18F-deoxyglucose positron emission tomography/computed tomography to predict local failure in esophageal squamous cell carcinoma

2017 
// Bingjie Fan 1 , Pingping Fan 1, 2, 3 , Li Kong 1, 2, 3 , Xindong Sun 1, 2, 3 , Shuqiang Zhao 1, 2, 4 , Xiaorong Sun 1, 2, 4 , Zheng Fu 1, 2, 4 , Jinsong Zheng 1, 2, 4 , Li Ma 1, 2, 4 , Shijiang Wang 1, 2, 3 , Man Hu 1, 2, 3 and Jinming Yu 1, 2, 3 1 Shandong Cancer Hospital Affiliated to Shandong University, Jinan, China 2 Shandong Academy of Medical Sciences, Jinan, China 3 Departments of Radiation Oncology and Shandong Province Key Laboratory of Radiation Oncology, Shandong Cancer Hospital and Institute, Jinan, China 4 Departments of Nuclear Medicine, Shandong Cancer Hospital and Institute, Jinan, China Correspondence to: Man Hu, email: hu5770@sina.com Jinming Yu, email: sdyujinming@163.com Keywords: esophageal squamous cell carcinoma, radiotherapy, FDG PET/CT, concurrent chemoradiotherapy, local failure Received: October 15, 2016     Accepted: January 04, 2017     Published: February 22, 2017 ABSTRACT Esophageal squamous cell carcinoma (ESCC) patients are at risk for local failure (LF) following treatment.
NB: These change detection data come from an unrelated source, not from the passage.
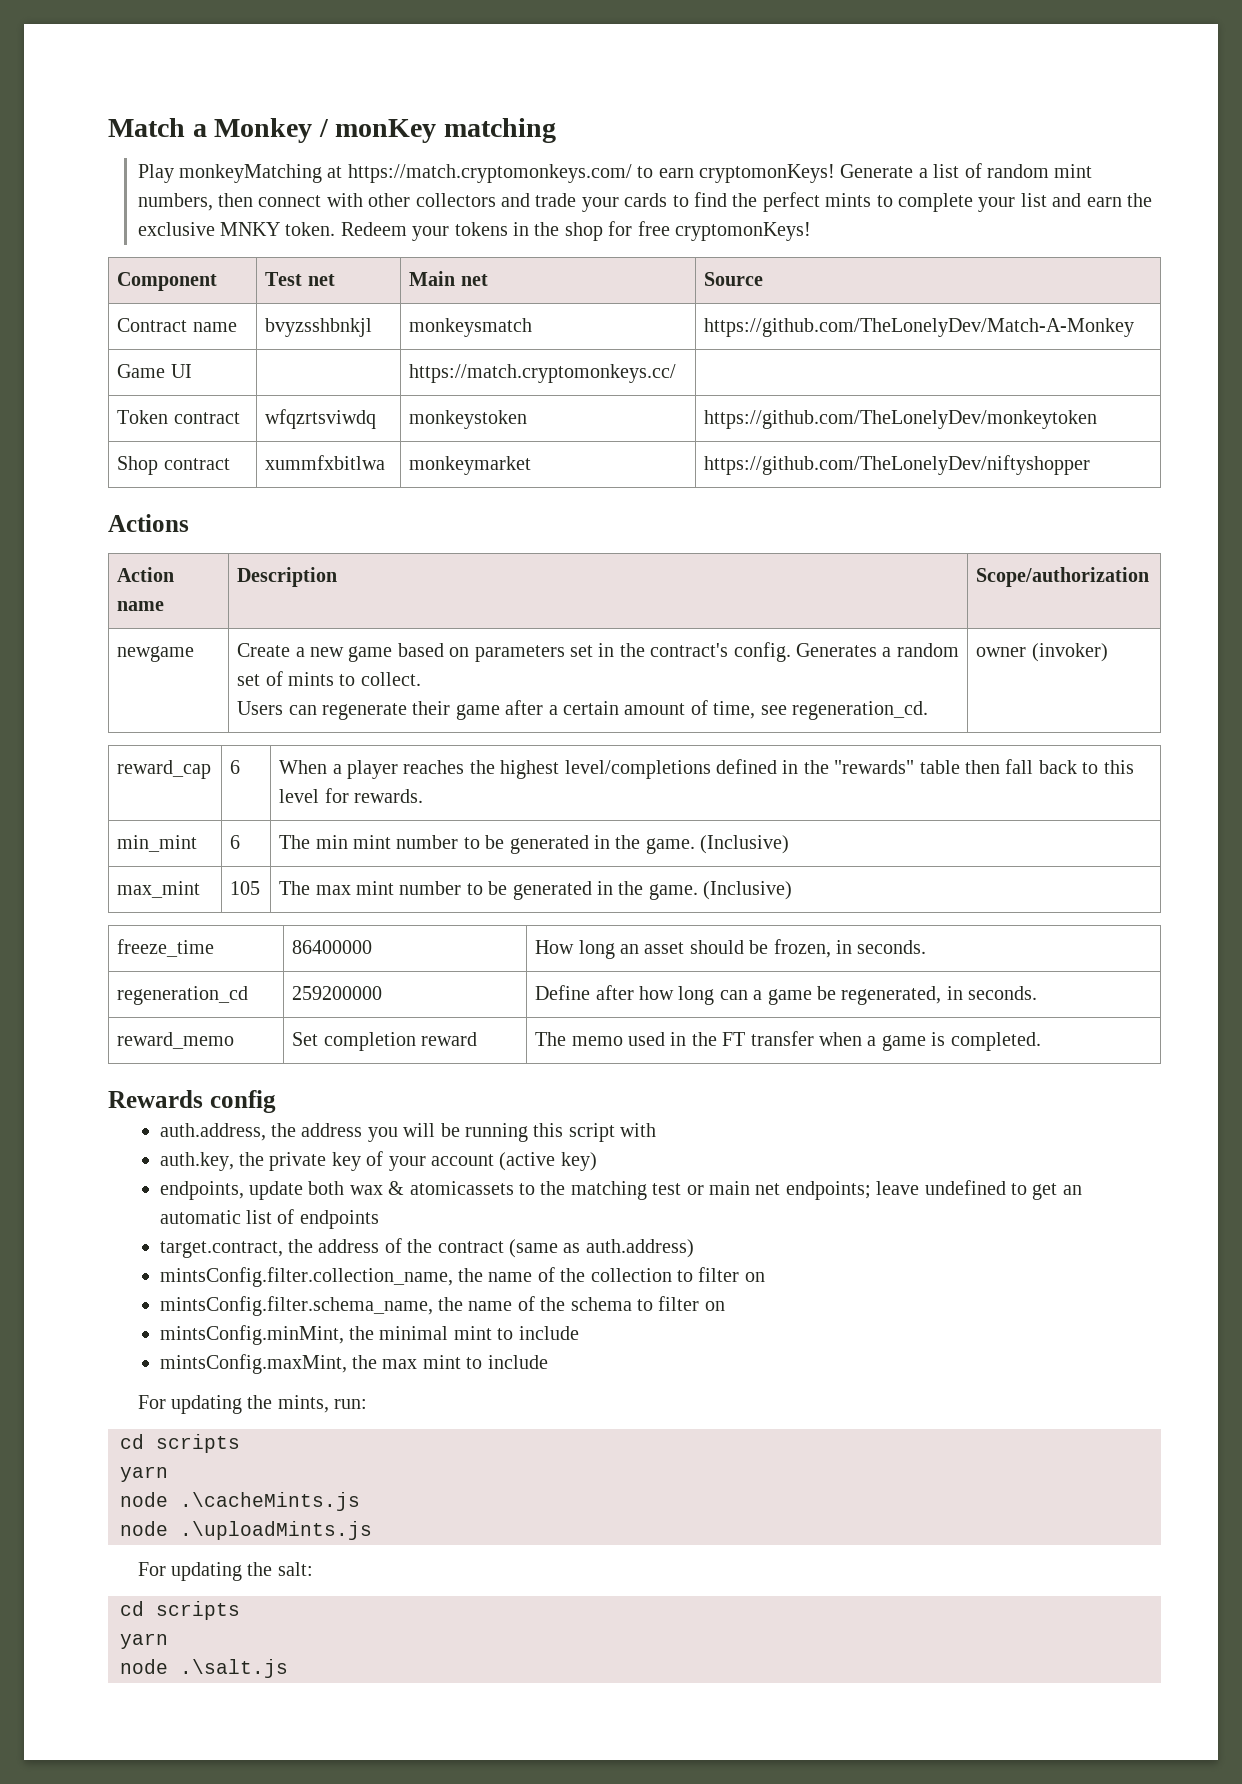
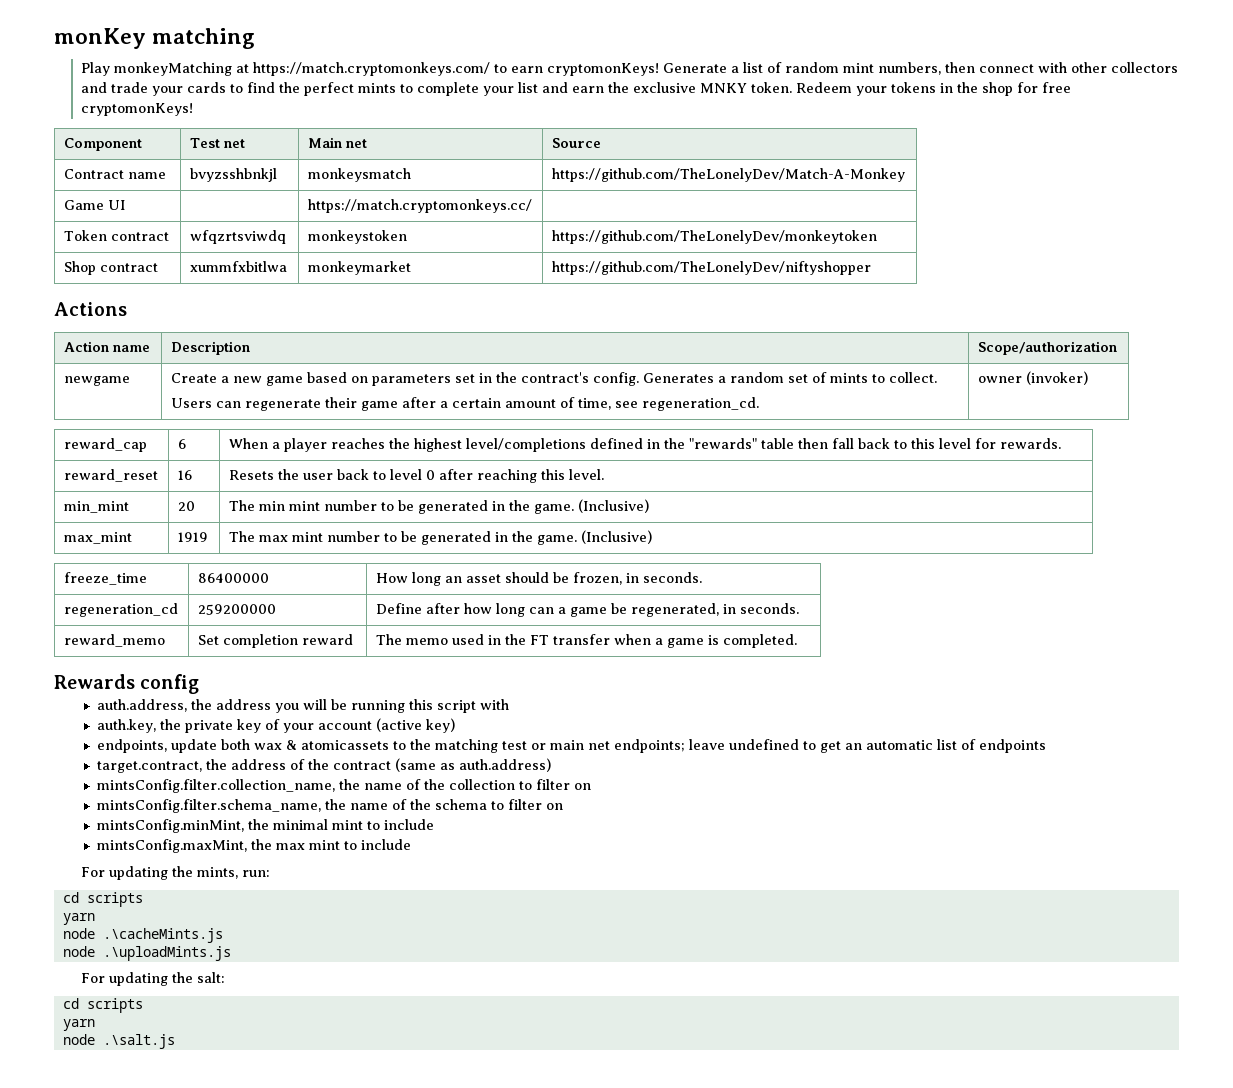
[108,118,329,143] Match a Monkey / -> (54, 38) none
(423, 796) none -> [63,469,158,482] [177,470,192,480] [228,469,604,483] // reward_reset | 16 | Resets the user back to level 0 after reaching this level.
[230,835,241,849] 6 -> [177,501,195,511] 20
[230,881,261,895] 105 -> [177,532,208,542] 1919

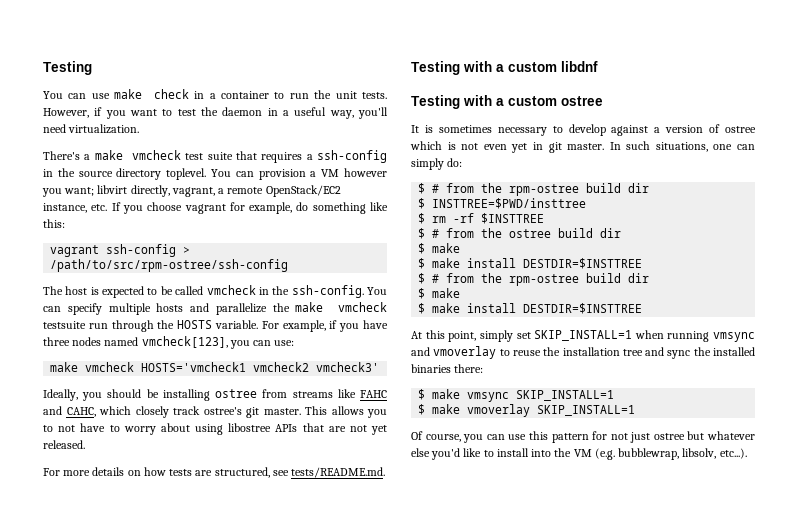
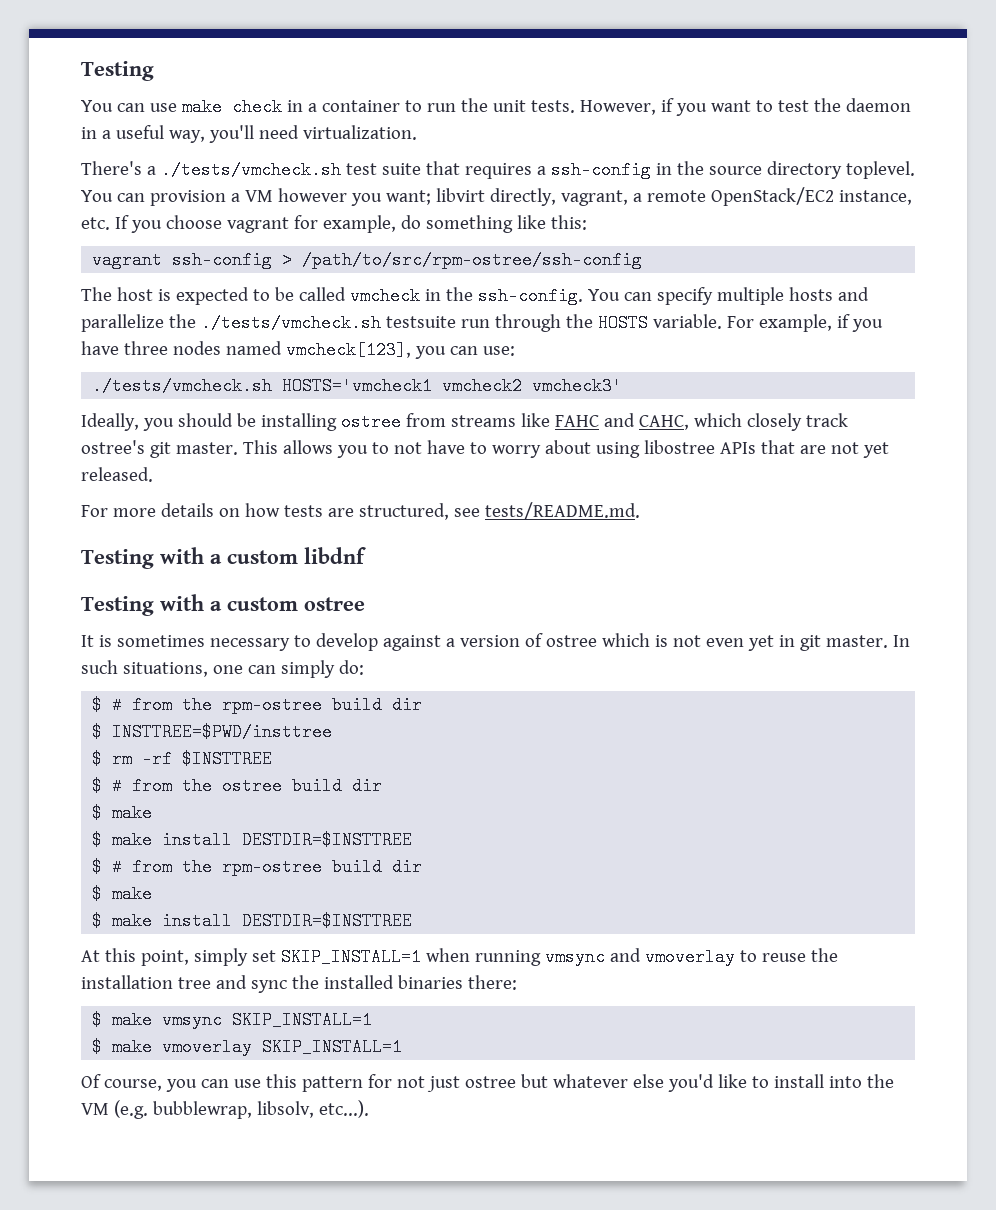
[94,150,182,160] make vmcheck -> [160,161,341,179] ./tests/vmcheck.sh
[295,302,387,312] make vmcheck -> [200,314,381,332] ./tests/vmcheck.sh
[50,362,135,372] make vmcheck -> [92,377,273,395] ./tests/vmcheck.sh

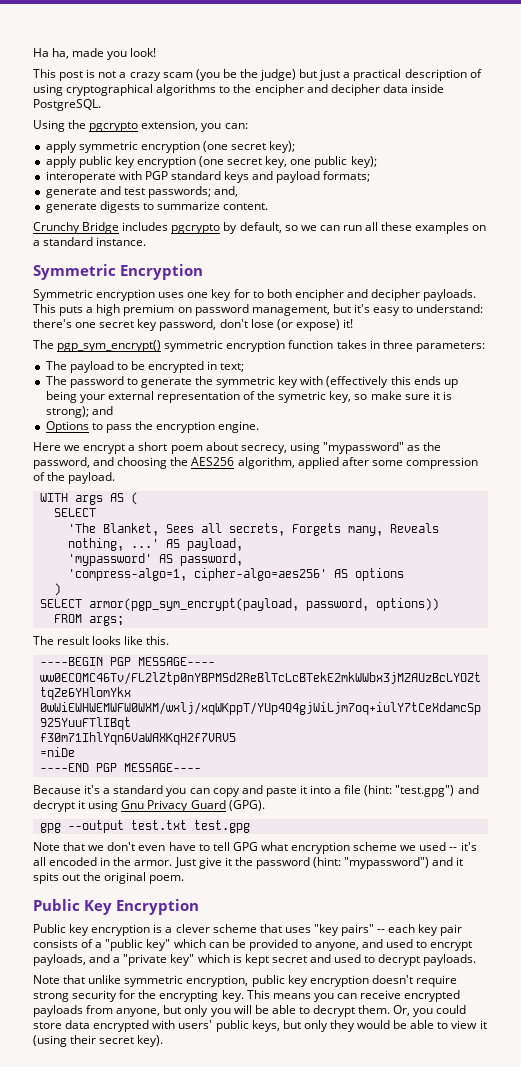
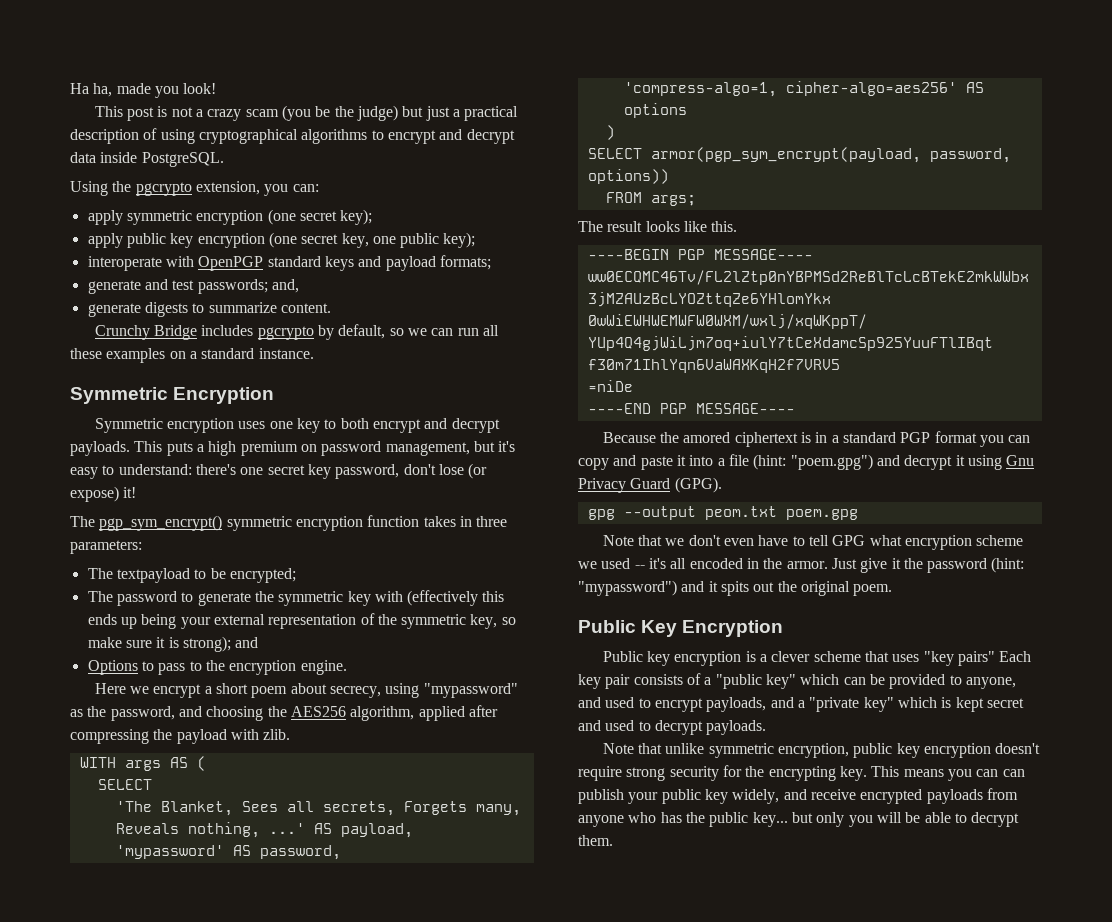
[233,84,380,96] the encipher and decipher -> [387,129,515,144] encrypt and decrypt
[144,171,168,180] PGP -> [198,256,264,271] OpenPGP
[233,289,250,298] for -> (320, 425) none
[294,289,421,301] encipher and decipher -> [372,418,500,433] encrypt and decrypt
[69,361,114,373] payload -> [116,568,190,583] textpayload
[148,361,245,373] encrypted in text; -> [229,568,296,583] encrypted;
[278,391,327,403] symetric -> [401,614,467,629] symmetric
(132, 428) none -> [189,661,202,671] to
[371,457,478,469] [33,472,116,484] some compression of the payload. -> [70,729,291,744] compressing the payload with zlib.
[84,785,164,794] it's a standard -> [660,431,977,447] the amored ciphertext is in a standard PGP format
[395,785,455,797] "test.gpg") -> [790,454,873,470] "poem.gpg")
[130,820,250,833] test.txt test.gpg -> [704,506,858,520] peom.txt poem.gpg
[377,924,416,933] -- each -> [999,651,1032,662] Each
[360,990,461,1002] [33,1005,161,1017] receive encrypted payloads from anyone, -> [1002,769,1025,777] [578,788,1018,804] [578,812,788,827] can publish your public key widely, and receive encrypted payloads from anyone who has the public key...
[393,1005,467,1017] [33,1020,487,1032] [33,1035,164,1047] Or, you could store data encrypted with users' public keys, but only they would be able to view it (using their secret key). -> (613, 840) none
Predicting tumor regions at high risk for local failure before radiotherapy may increase treatment efficacy by permitting an escalated radiation dose specifically to those regions critical for tumor control. Forty-one patients with non-resectable locally advanced ESCC underwent 18 F-deoxyglucose positron emission tomography/computed tomography (FDG PET/CT) imaging before concurrent chemoradiotherapy (CCRT). After CCRT, a second (failure) FDG PET/CT was performed in cases of relapse. Failure FDG PET/CT scans were fused to pre-treatment scans to identify tumor regions at high risk for LF. Within a median follow-up time of 26 months, 20 patients (48.8%) had LF. In 19 patients, the failure occurred within a pre-treatment high FDG uptake region; the failure occurred outside these regions in only one patient. Pre-treatment metabolic tumor volume (MTV) was independently associated with LF ( P <0.001, HR 1.128, 95% CI: 1.061–1.198). LF was more likely in patients with MTVs ≥27 cm 3 . In initial PET/CT images, when 50% maximum standardized uptake value (SUV max ) was used as the threshold, delineated subvolumes overlapped LF regions. These results confirm that LF occurs most commonly within pre-treatment high FDG uptake regions.